Several Pittsburgh Historic Landmarks line Ellsworth Avenue. At the corner of Neville and Ellsworth is the Church of the Ascension, an episcopalian church that was named a landmark in 1971. Colonial Place is a mansion designed by George S. Orth that became a landmark in 1898. Roslyn Place and Ellsworth Terrace are also landmarks located here.
In the 1964, Margo Lovelace bought 58881/2 Ellsworth and started a marionette theatre called the Lovelace Theatre. A mural was painted on a west-facing wall of 5883 Ellsworth Ave to commemorate her contribution to the arts in the region.
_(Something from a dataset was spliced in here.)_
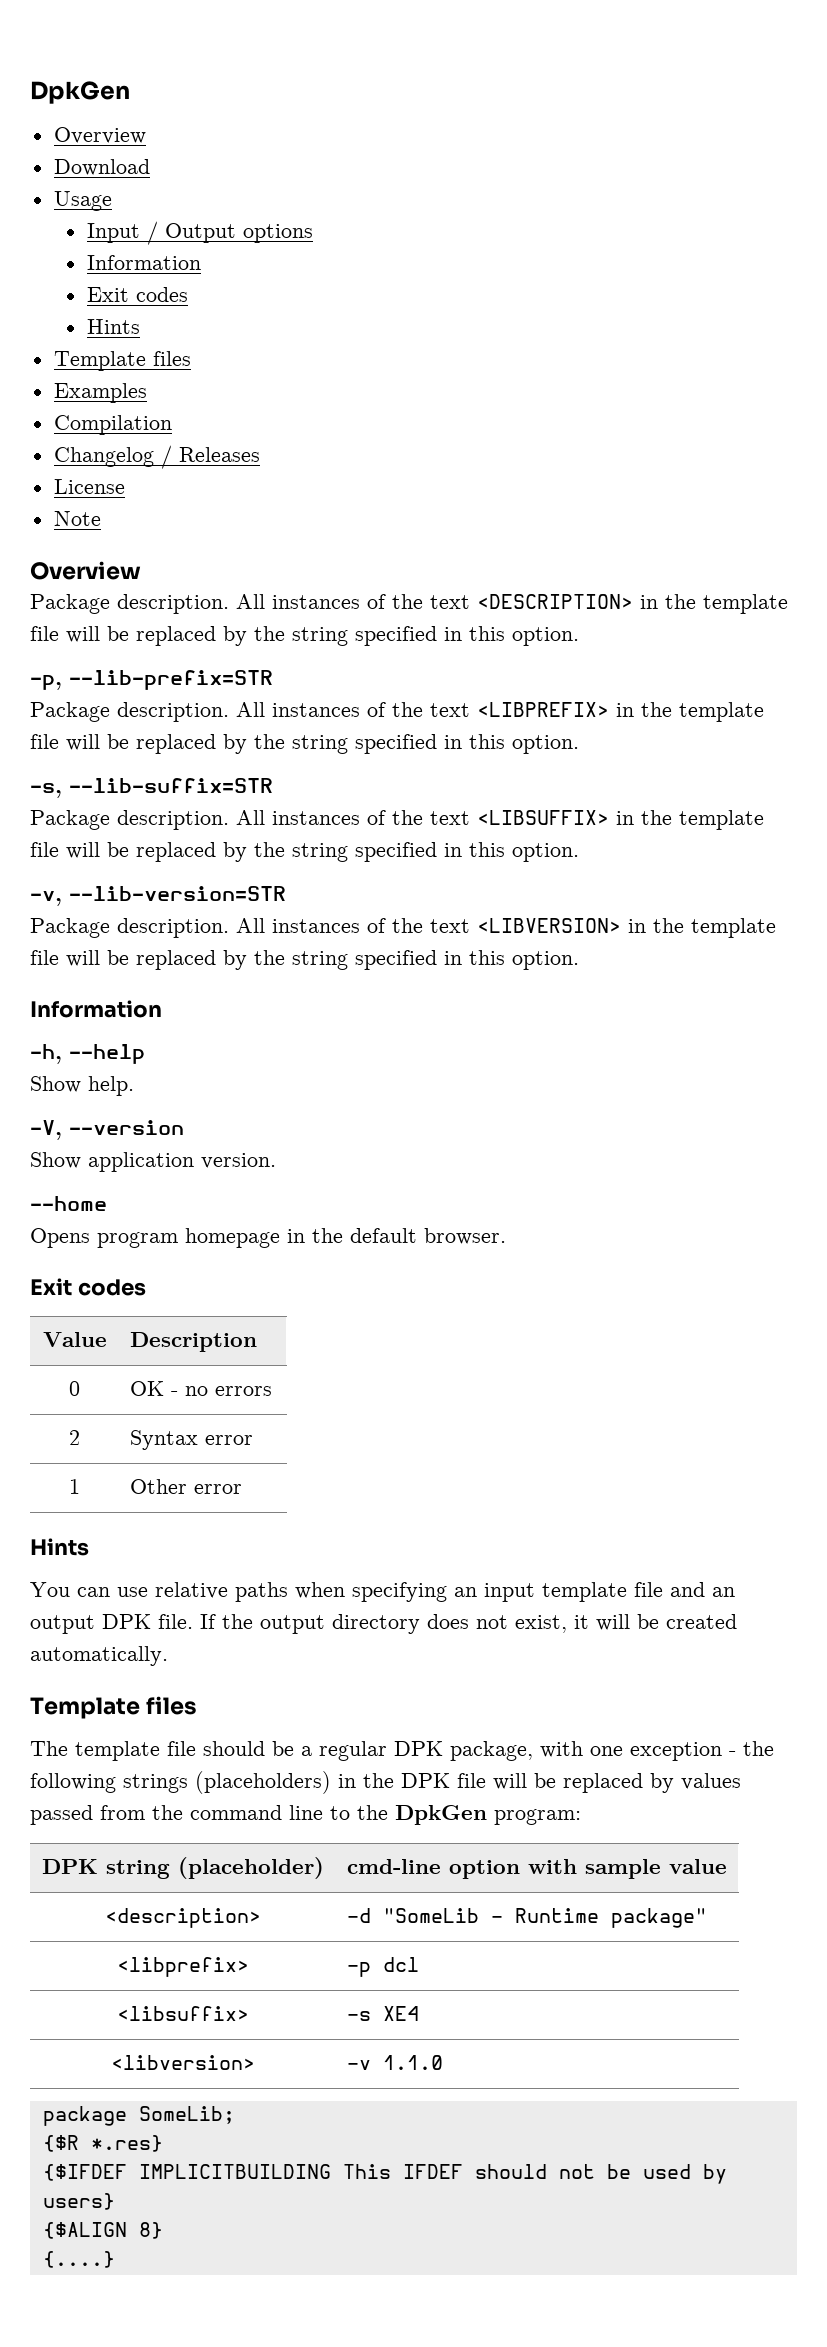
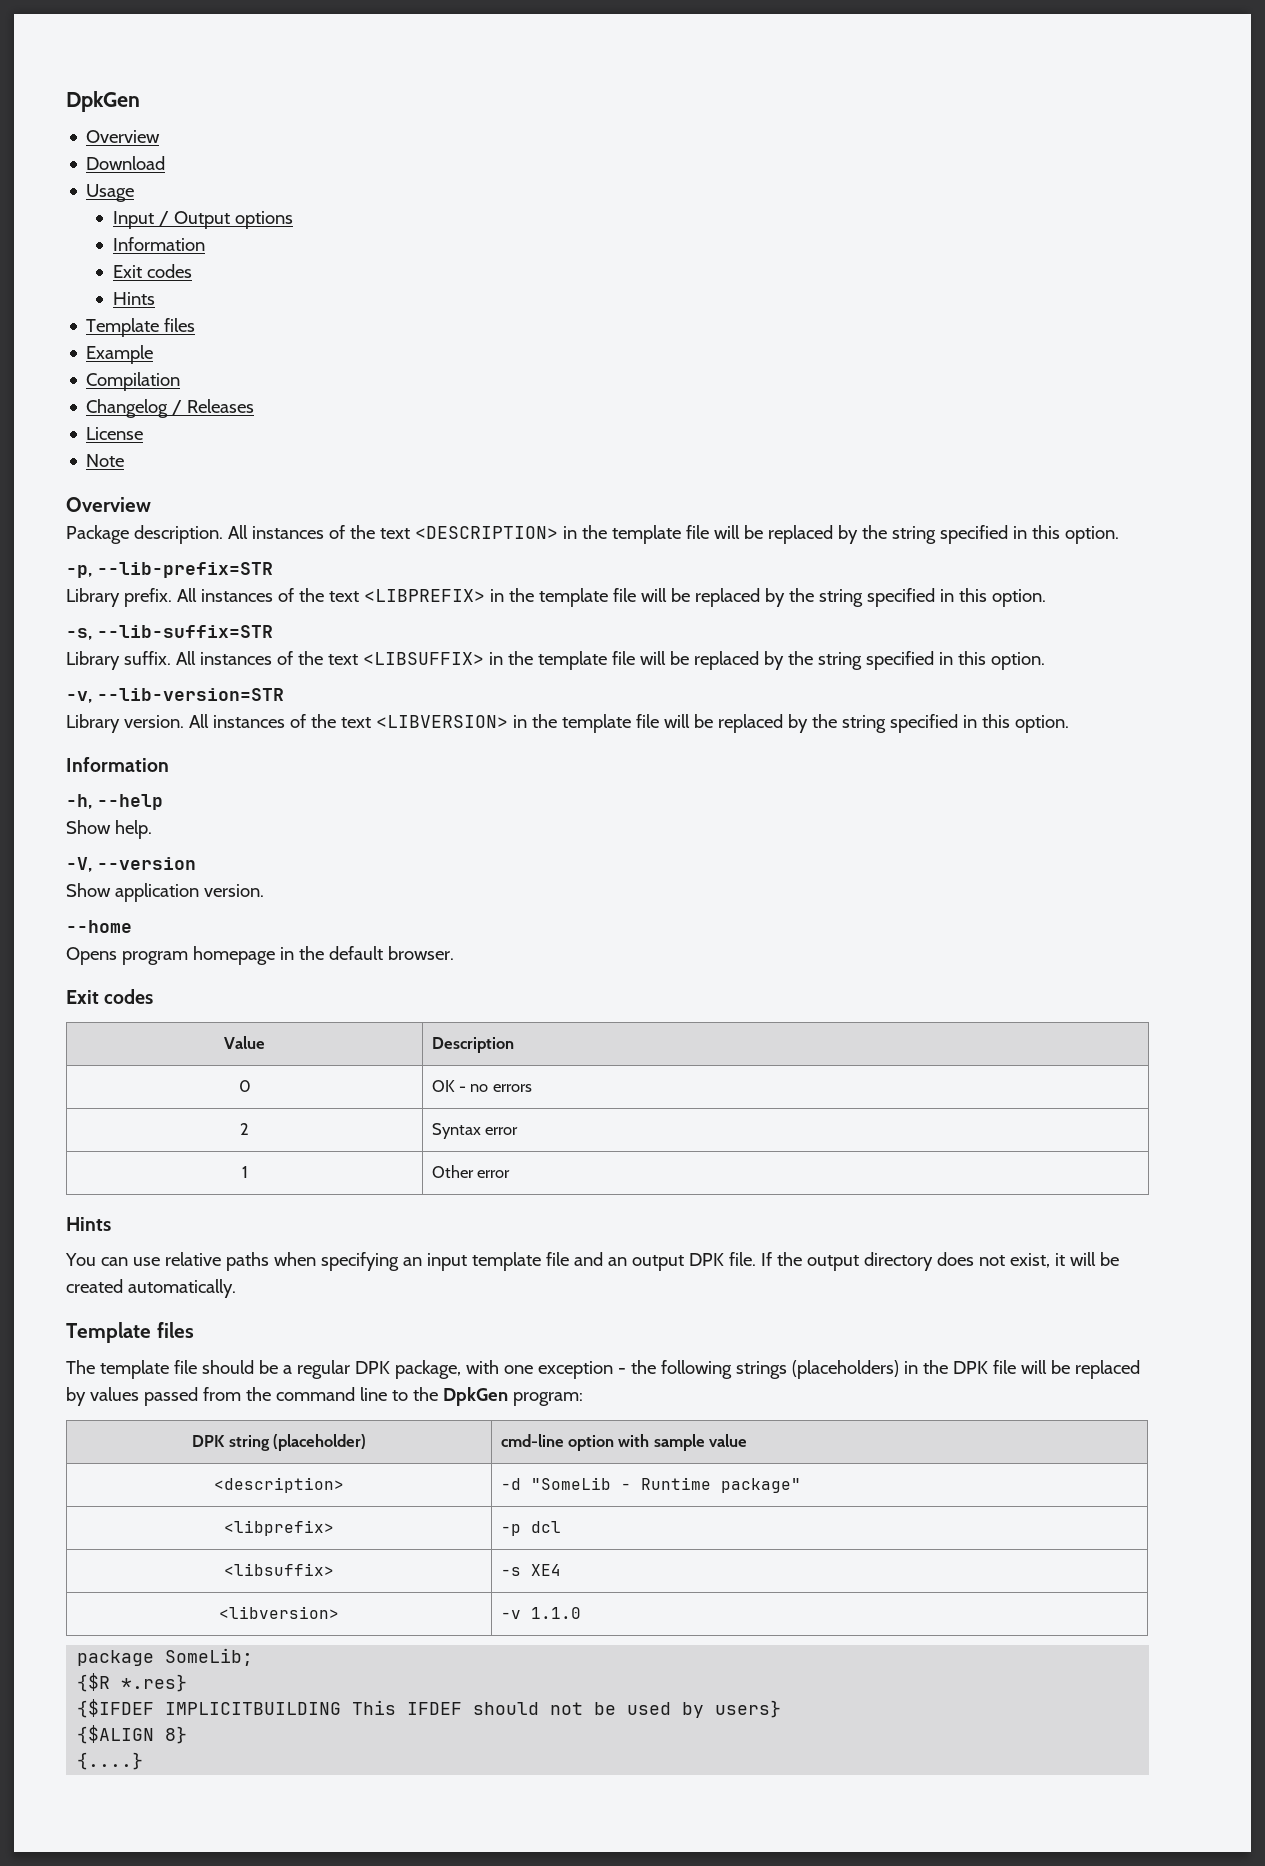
[53,383,147,403] Examples -> [86,345,154,364] Example
[30,702,229,722] Package description. -> [66,588,172,607] Library prefix.
[30,810,229,830] Package description. -> [66,651,171,670] Library suffix.
[30,918,229,938] Package description. -> [66,714,184,733] Library version.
Ellsworth Avenue's locally owned businesses include Eons and Hey Betty, two vintage and resale clothing stores, GalleriE CHIZ and Mendelson Gallery, two art galleries, the Steel City Fiber Collective, and beauty salons such as Salon 5844, Capristo salon, Dante Salon and Mikel's. Other businesses include Pitt’s Dogg’n It, a beer store, Petagogy, a local pet supply store, the East End Veterinary Medical Centre, Tokyo Japanese Food Store, and a laundromat called the Laundry Factory.
Ellsworth has a number of restaurants such as Bites and Brews, Fajita Grill, Open Bottle Bistro, and Umi and Soba, which are part of the Big Burrito Restaurant Group. Food chains located on Ellsworth include the first Crazy Mocha Coffee Company and the Bagel Factory.
Ellsworth also features two of Pittsburgh's gay and gay friendly bars, Spin Bartini and Ultra Lounge and 5801 Video Lounge and Cafe. Other popular bars include Elbow Room and Harris Grill, which has "bacon night" on Tuesdays.
Martin Luther King Jr. mural
There is a 100-foot long mural dedicated to Martin Luther King Jr. at the corner of Ellsworth Avenue, near the busway stop in East Liberty, that was created in the summer of 2007. The mural begins at Ellsworth, goes along Shady Avenue, and ends at Penn Avenue. The idea for the mural started with local Pittsburgh artist Kyle Holbrook.
The mural panels were funded by local foundations including The Heinz Endowments, Grable Foundation, Pittsburgh Foundation, Laurel Foundation, August Wilson Center for African American Culture, Multicultural Arts Initiative and National City Bank.